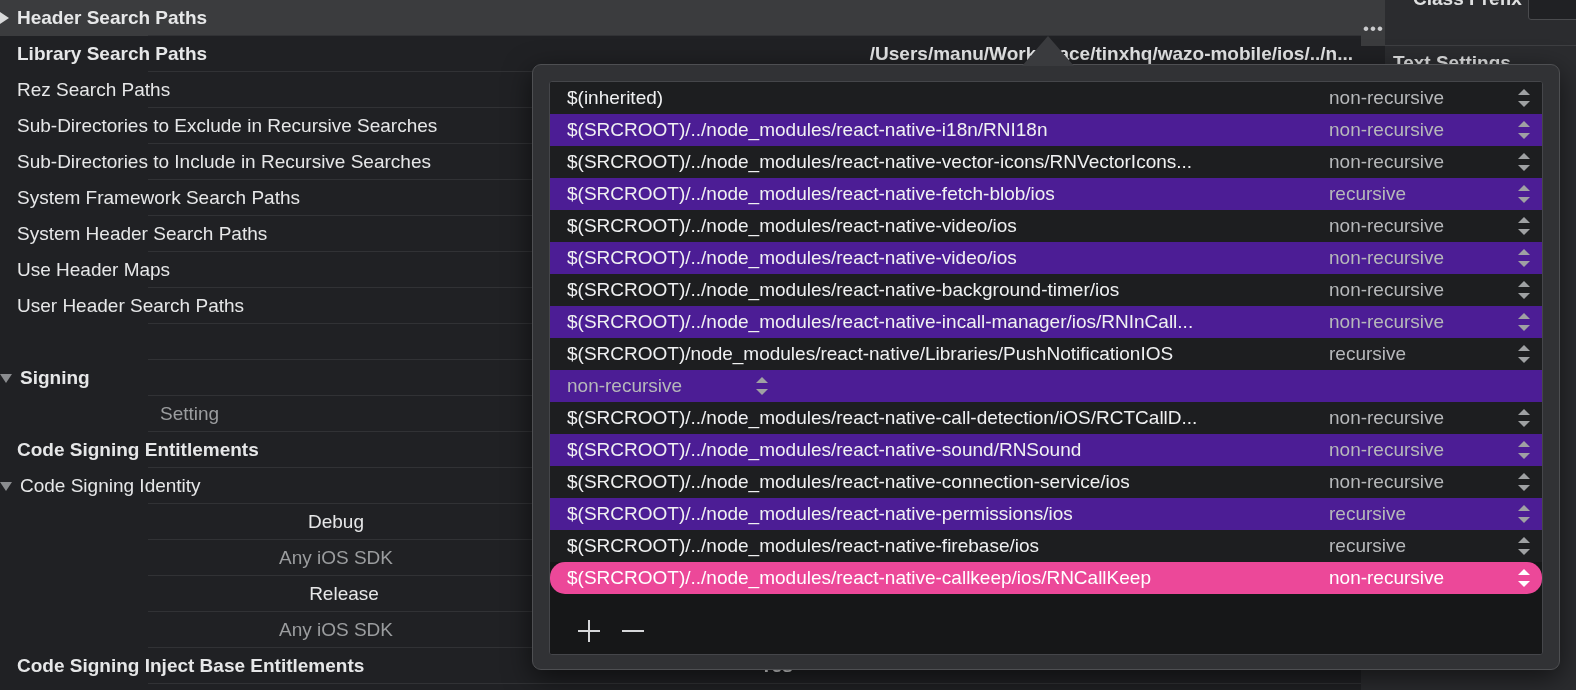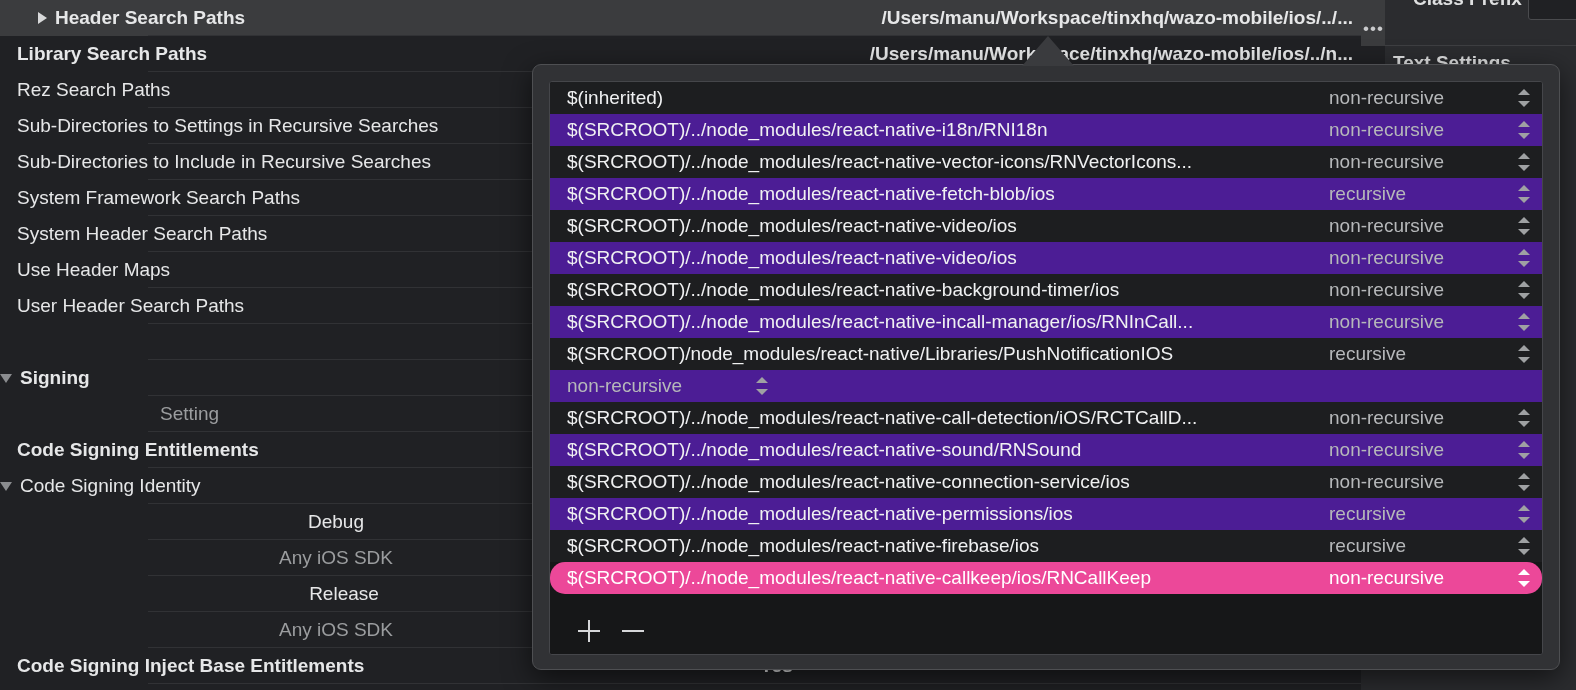--- a/index.html
+++ b/index.html
@@ -32,21 +32,21 @@
     overflow: hidden;
   }
 
   .st-row {
     position: relative;
     height: 36px;
     box-sizing: border-box;
     display: flex;
     align-items: center;
   }
-  .st-row.sel  { background: #3b3c3e; padding-left: 38px; }
+  .st-row.sel  { background: #3b3c3e; }
 
   
   .st-row .rule {
     position: absolute;
     left: 148px;
     right: 0;
     bottom: 0;
     height: 1px;
     background: #313235;
   }
@@ -273,37 +273,36 @@
 <body>
 
 <div id="root">
 
   <div id="settings-pane">
     <div id="top-strip"></div>
     <div id="settings-rows">
         <div class="st-row sel">
           <span class="tri right"></span>
           <span class="st-name bold">Header Search Paths</span>
-          <span class="st-value bold" style="right: 8px;">/Users/manu/Workspace/tinxhq/wazo-mobile/ios/../...</span>
           <span class="rule"></span>
         </div>
         <div class="st-row">
           <span class="tri right hidden"></span>
           <span class="st-name bold">Library Search Paths</span>
           <span class="st-value bold" style="right: 8px;">/Users/manu/Workspace/tinxhq/wazo-mobile/ios/../n...</span>
           <span class="rule"></span>
         </div>
         <div class="st-row">
           <span class="tri right hidden"></span>
           <span class="st-name">Rez Search Paths</span>
           <span class="rule"></span>
         </div>
         <div class="st-row">
           <span class="tri right hidden"></span>
-          <span class="st-name">Sub-Directories to Settings in Recursive Searches</span>
+          <span class="st-name">Sub-Directories to Exclude in Recursive Searches</span>
           <span class="rule"></span>
         </div>
         <div class="st-row">
           <span class="tri right hidden"></span>
           <span class="st-name">Sub-Directories to Include in Recursive Searches</span>
           <span class="rule"></span>
         </div>
         <div class="st-row">
           <span class="tri right hidden"></span>
           <span class="st-name">System Framework Search Paths</span>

========================================

Please return every line of the records above that contains the word "Workspace".

Finished exercise ::
-          <span class="st-value bold" style="right: 8px;">/Users/manu/Workspace/tinxhq/wazo-mobile/ios/../...</span>
           <span class="st-value bold" style="right: 8px;">/Users/manu/Workspace/tinxhq/wazo-mobile/ios/../n...</span>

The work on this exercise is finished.